Taxonomic studies of the past few years have shown that the Burkholderia cepacia complex, a heterogeneous group of B. cepacia-like organisms, consists of at least nine species. B. cepacia complex strains are ubiquitously distributed in nature and have been used for biocontrol, bioremediation, and plant growth promotion purposes. At the same time, B. cepacia complex strains have emerged as important opportunistic pathogens of humans, particularly those with cystic fibrosis. All B. cepacia complex species investigated thus far use quorum-sensing (QS) systems that rely on N-acylhomoserine lactone (AHL) signal molecules to express certain functions, including the production of extracellular proteases, swarming motility, biofilm formation, and pathogenicity, in a population-density-dependent manner.
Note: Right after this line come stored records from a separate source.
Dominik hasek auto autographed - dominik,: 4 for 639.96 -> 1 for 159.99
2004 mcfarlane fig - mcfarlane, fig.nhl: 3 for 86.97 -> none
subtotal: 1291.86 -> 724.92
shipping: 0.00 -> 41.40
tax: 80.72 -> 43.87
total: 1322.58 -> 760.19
In this study we constructed a broad-host-range plasmid that allowed the heterologous expression of the Bacillus sp. strain 240B1 AiiA lactonase, which hydrolyzes the lactone ring of various AHL signal molecules, in all described B. cepacia complex species. We show that expression of AiiA abolished or greatly reduced the accumulation of AHL molecules in the culture supernatants of all tested B. cepacia complex strains. Phenotypic characterization of wild-type and transgenic strains revealed that protease production, swarming motility, biofilm formation, and Caenorhabditis elegans killing efficiency was regulated by AHL in the large majority of strains investigated.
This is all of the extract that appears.